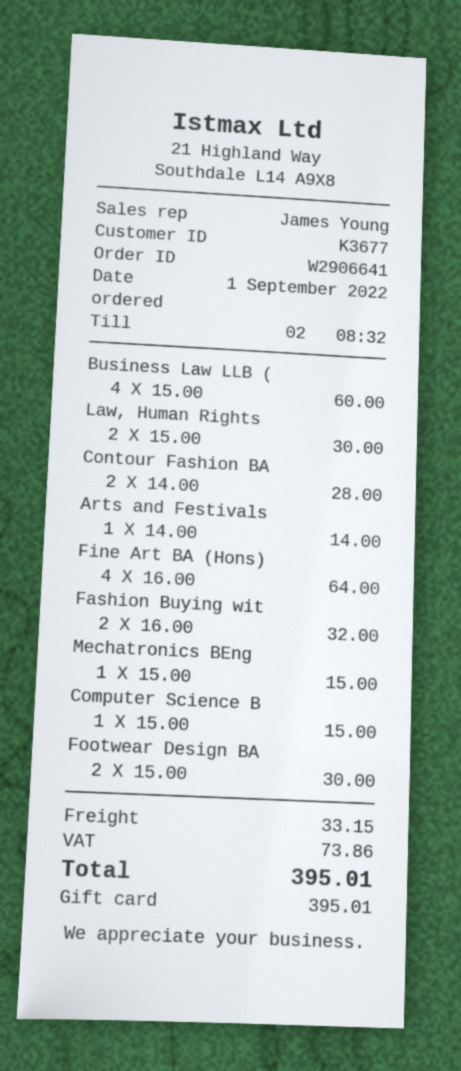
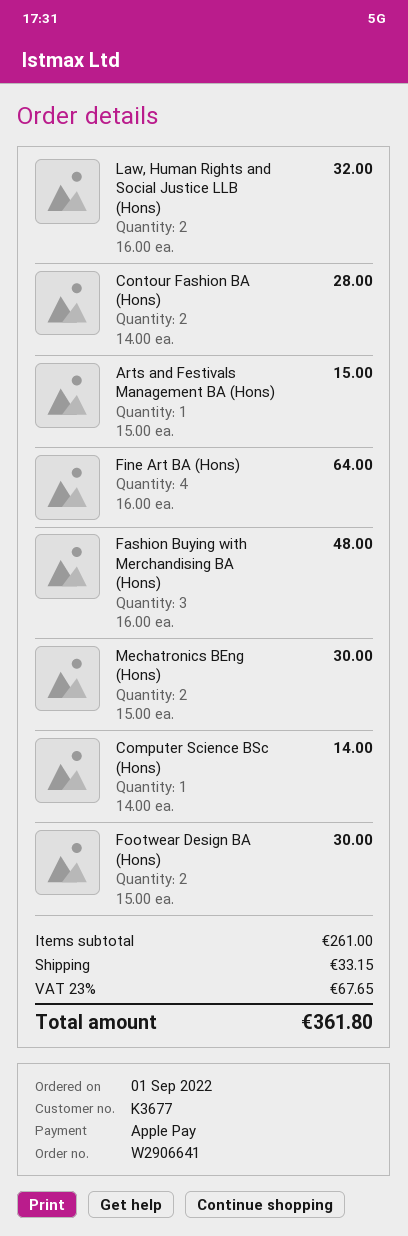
payment method: gift card -> Apple Pay
Business Law LLB (: 4 x 15.00 = 60.00 -> none
Law, Human Rights: 2 x 15.00 = 30.00 -> 2 x 16.00 = 32.00
Arts and Festivals: 1 x 14.00 = 14.00 -> 1 x 15.00 = 15.00
Fashion Buying wit: 2 x 16.00 = 32.00 -> 3 x 16.00 = 48.00
Mechatronics BEng: 1 x 15.00 = 15.00 -> 2 x 15.00 = 30.00
Computer Science B: 1 x 15.00 = 15.00 -> 1 x 14.00 = 14.00
tax: 73.86 -> 67.65
total: 395.01 -> 361.80

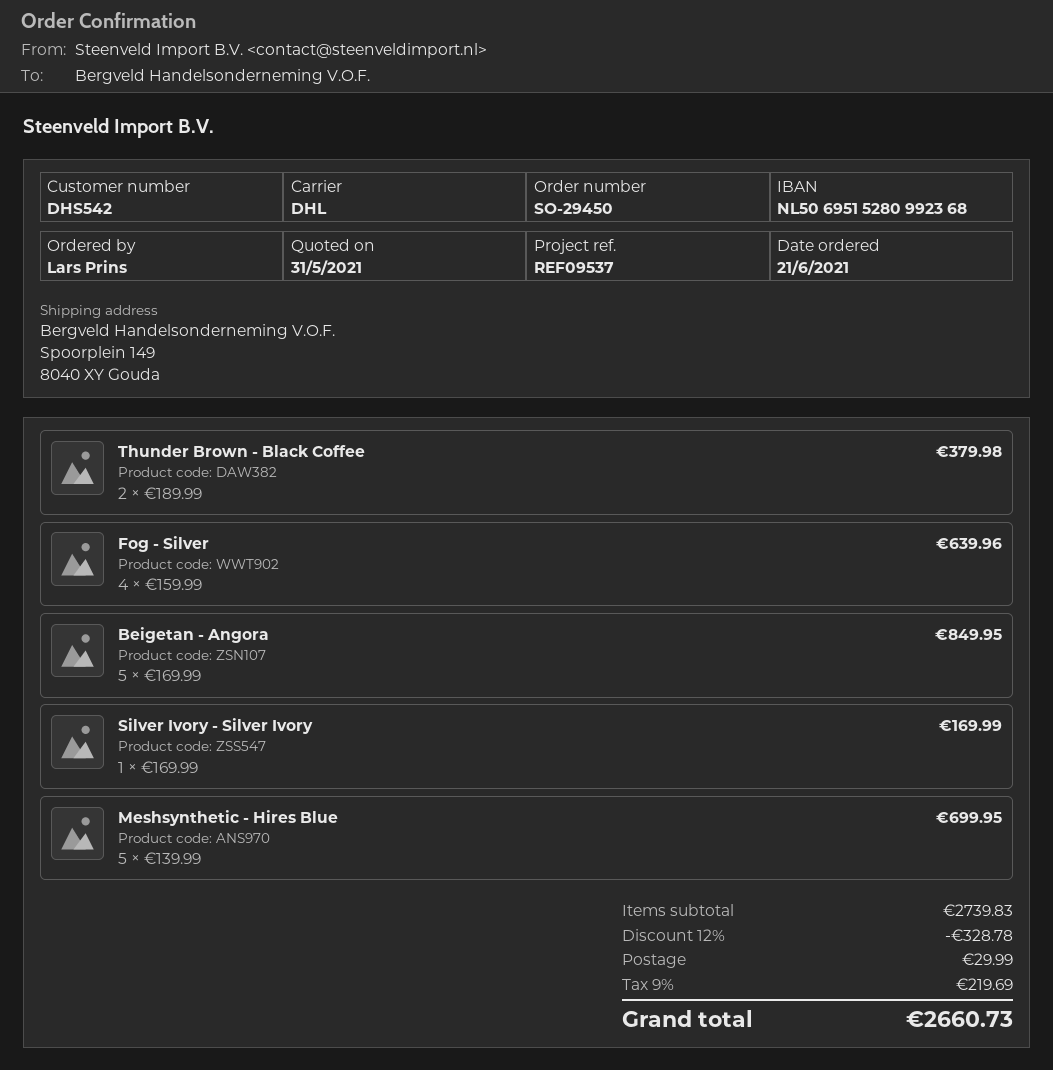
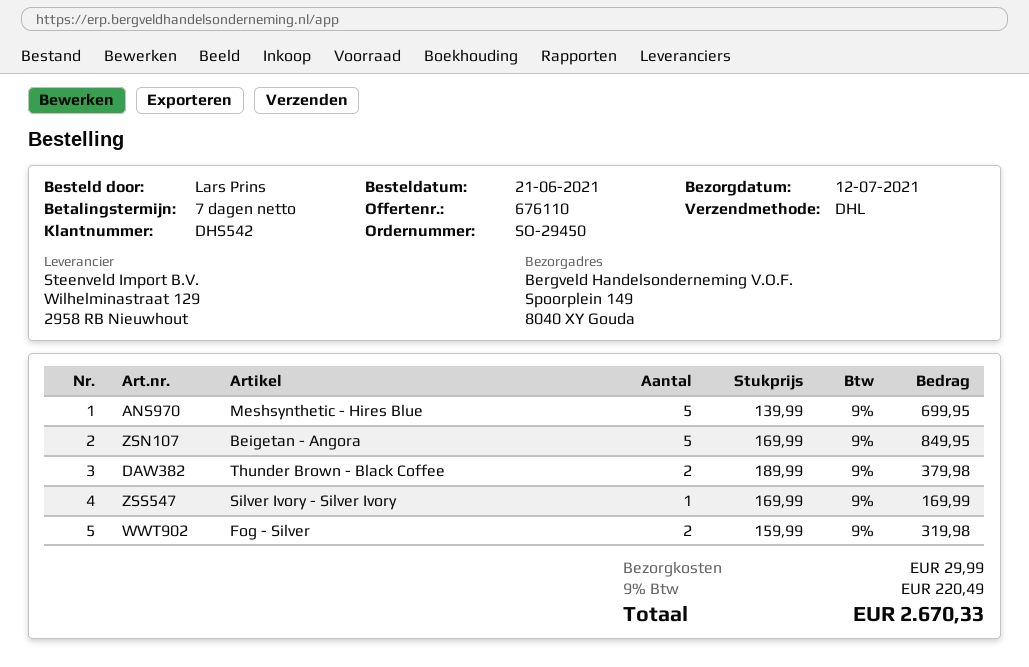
Fog - Silver: 4 x 159.99 = 639.96 -> 2 x 159.99 = 319.98
discount: 12% = 328.78 -> none
tax: 9% = 219.69 -> 9% = 220.49
total: 2660.73 -> 2670.33

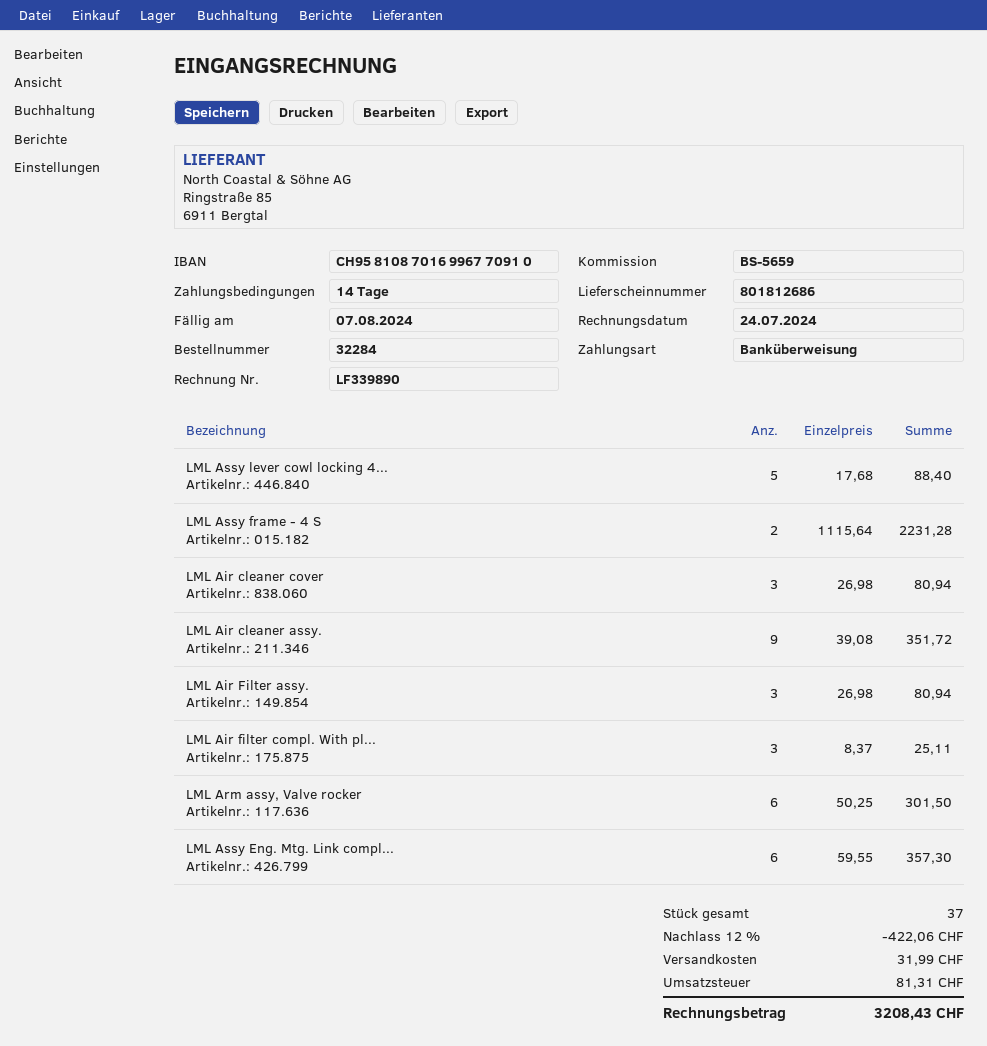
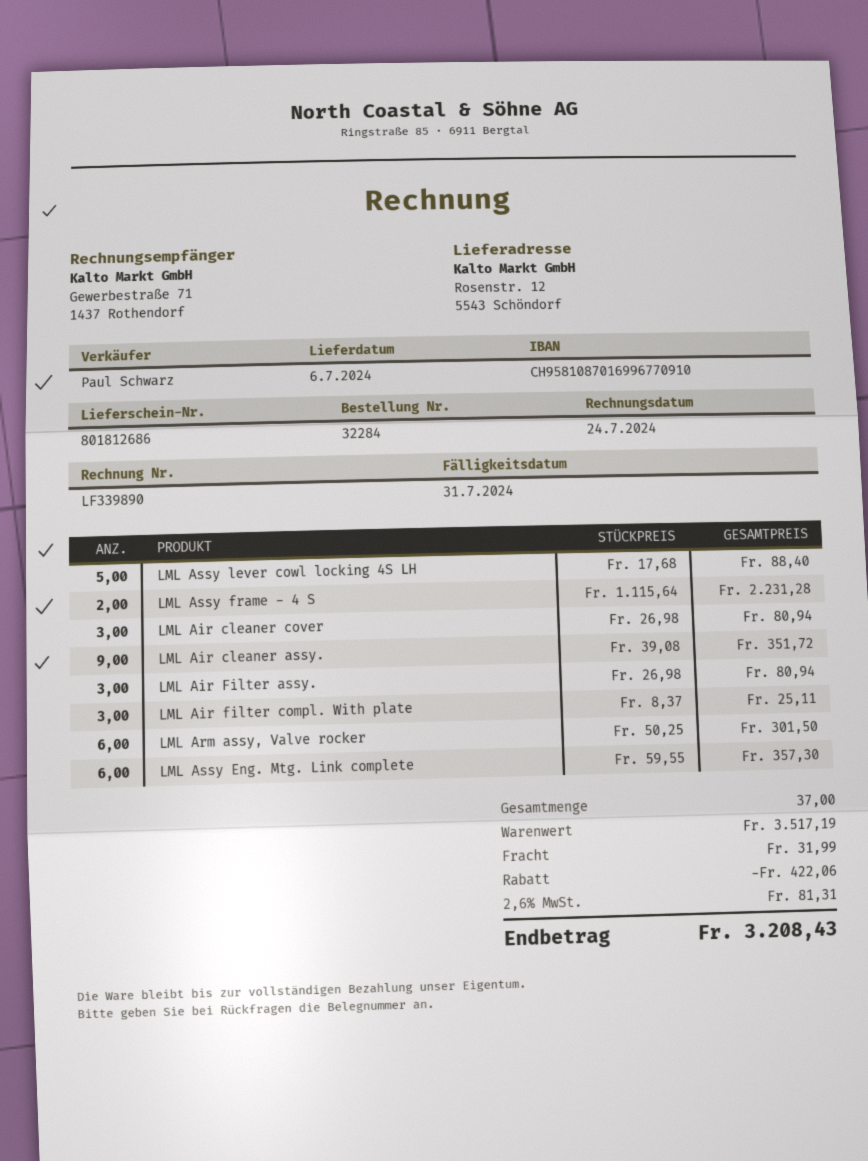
due date: 2024-08-07 -> 2024-07-31

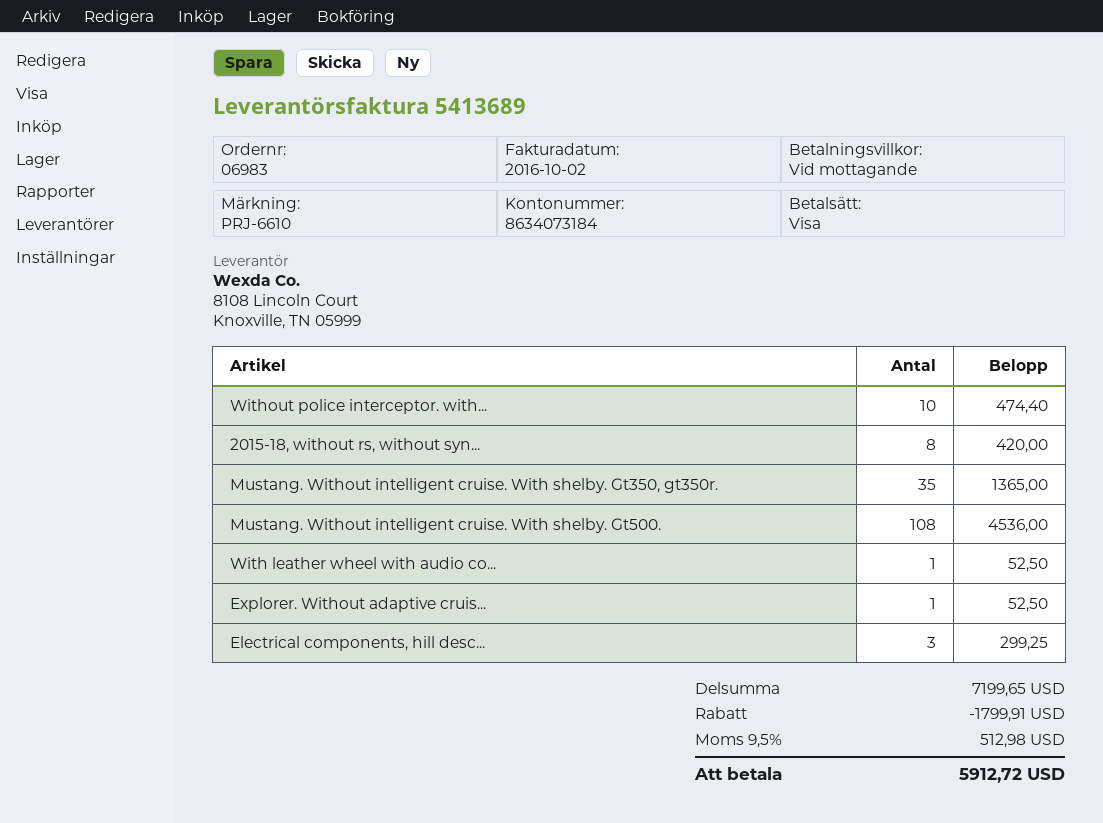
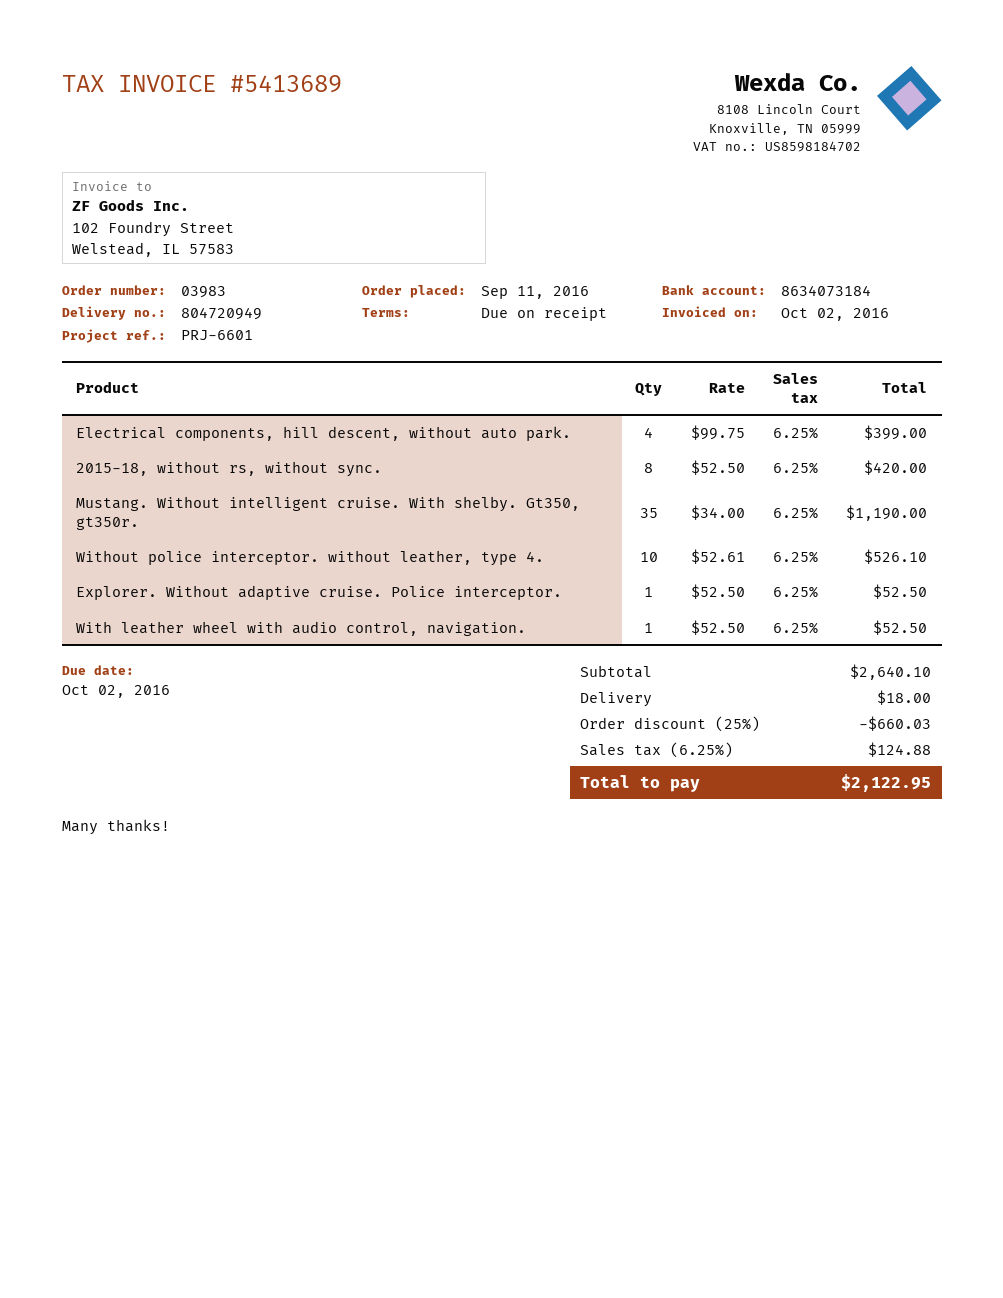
order number: 06983 -> 03983
reference: PRJ-6610 -> PRJ-6601
Without police interceptor. with...: 10 for 474.40 -> 10 for 526.10
Mustang. Without intelligent cruise. With shelby. Gt350, gt350r.: 35 for 1365.00 -> 35 for 1190.00
Mustang. Without intelligent cruise. With shelby. Gt500.: 108 for 4536.00 -> none
Electrical components, hill desc...: 3 for 299.25 -> 4 for 399.00
subtotal: 7199.65 -> 2640.10
discount: 1799.91 -> 660.03
shipping: none -> 18.00
tax: 9.5% = 512.98 -> 6.25% = 124.88
total: 5912.72 -> 2122.95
━━━━━━━━━━
* _WHAT YOU WILL DO_
Using the listing above, report each line that mentions the word "Mustang".

* _REPLY_
Mustang. Without intelligent cruise. With shelby. Gt350, gt350r.: 35 for 1365.00 -> 35 for 1190.00
Mustang. Without intelligent cruise. With shelby. Gt500.: 108 for 4536.00 -> none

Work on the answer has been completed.